The Trans-Omics for Precision Medicine (TOPMed) programme seeks to elucidate the genetic architecture and biology of heart, lung, blood and sleep disorders, with the ultimate goal of improving diagnosis, treatment and prevention of these diseases. The initial phases of the programme focused on whole-genome sequencing of individuals with rich phenotypic data and diverse backgrounds. Here we describe the TOPMed goals and design as well as the available resources and early insights obtained from the sequence data. The resources include a variant browser, a genotype imputation server, and genomic and phenotypic data that are available through dbGaP (Database of Genotypes and Phenotypes). In the first 53,831 TOPMed samples, we detected more than 400 million single-nucleotide and insertion or deletion variants after alignment with the reference genome. Additional previously undescribed variants were detected through assembly of unmapped reads and customized analysis in highly variable loci. Among the more than 400 million detected variants, 97% have frequencies of less than 1% and 46% are singletons that are present in only one individual (53% among unrelated individuals). These rare variants provide insights into mutational processes and recent human evolutionary history. The extensive catalogue of genetic variation in TOPMed studies provides unique opportunities for exploring the contributions of rare and noncoding sequence variants to phenotypic variation. Furthermore, combining TOPMed haplotypes with modern imputation methods improves the power and reach of genome-wide association studies to include variants down to a frequency of approximately 0.01%.
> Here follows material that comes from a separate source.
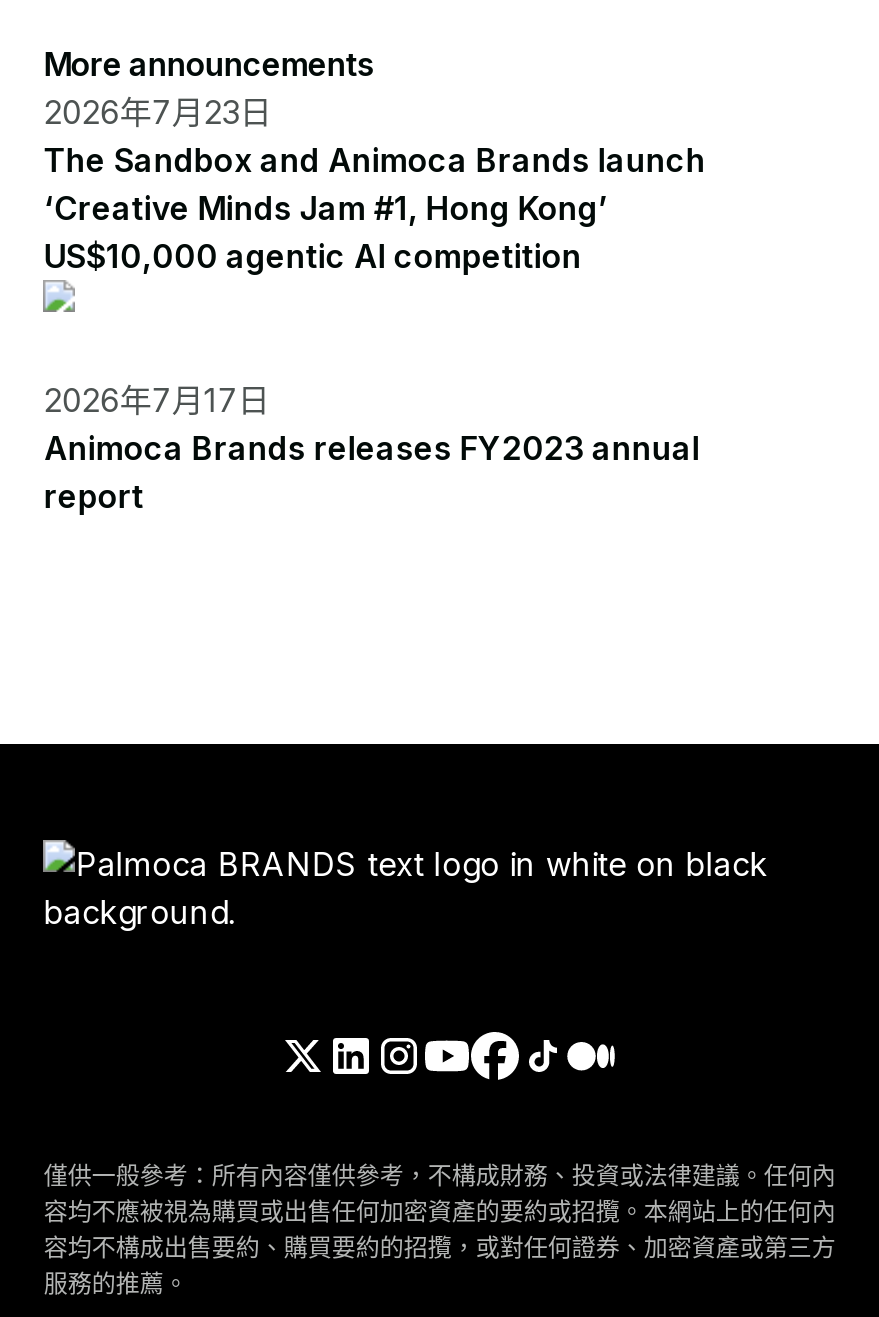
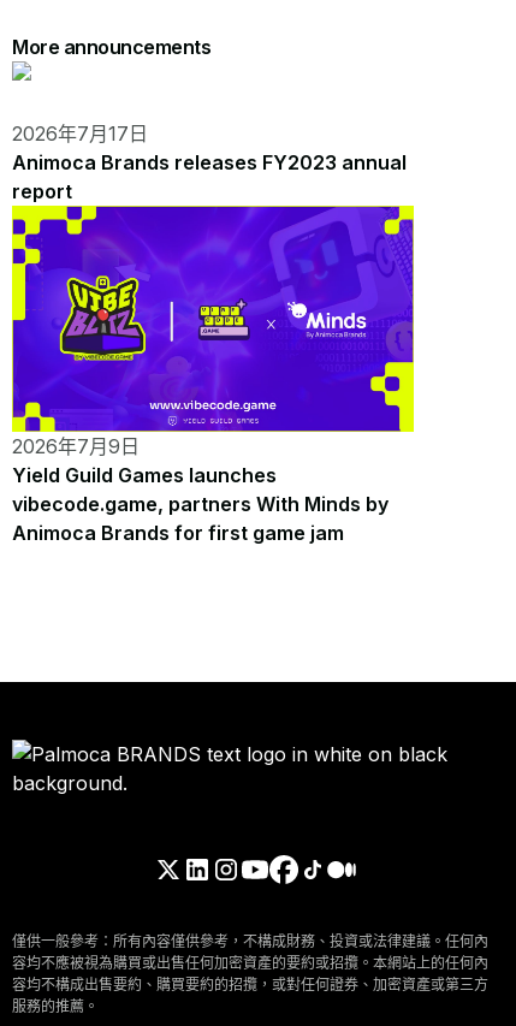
[44,92,706,276] 2026年7月23日 | The Sandbox and Animoca Brands launch | ‘Creative Minds Jam #1, Hong Kong’ | US$10,000 agentic AI competition -> none
moved [44,380,700,516] -> [13,121,407,203]: 2026年7月17日 | Animoca Brands releases FY2023 annual | report
none -> [11,352,415,545] [image] | 2026年7月9日 | Yield Guild Games launches | vibecode.game, partners With Minds by | Animoca Brands for first game jam
none -> [11,204,415,310] [image]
精准医学的跨组学研究(TOPMed)计划旨在阐明心脏、肺、血液和睡眠障碍的遗传结构和生物学,最终目标是改善这些疾病的诊断、治疗和预防。该计划的初始阶段侧重于具有丰富表型数据和多样化背景的个体的全基因组测序。在这里,我们描述了 TOPMed 的目标和设计以及可用资源和从测序数据中获得的早期见解。这些资源包括变体浏览器、基因型推断服务器以及通过 dbGaP(基因型和表型数据库)提供的基因组和表型数据。在最初的 53831 个 TOPMed 样本中,我们在与参考基因组对齐后检测到超过 4 亿个单核苷酸和插入或缺失变体。通过未映射读数的组装和高度变异位点的定制分析检测到了其他以前未描述的变体。在检测到的 4 亿多个变体中,97%的频率低于 1%,46%是仅存在于一个个体中的单倍型(53%是在无关个体中)。这些罕见的变体为突变过程和人类近期进化史提供了深入了解。TOPMed 研究中的广泛遗传变异目录为探索稀有和非编码序列变异对表型变异的贡献提供了独特的机会。此外,将 TOPMed 单倍型与现代推断方法相结合,提高了全基因组关联研究的能力和范围,使其能够包括频率约为 0.01%的变体。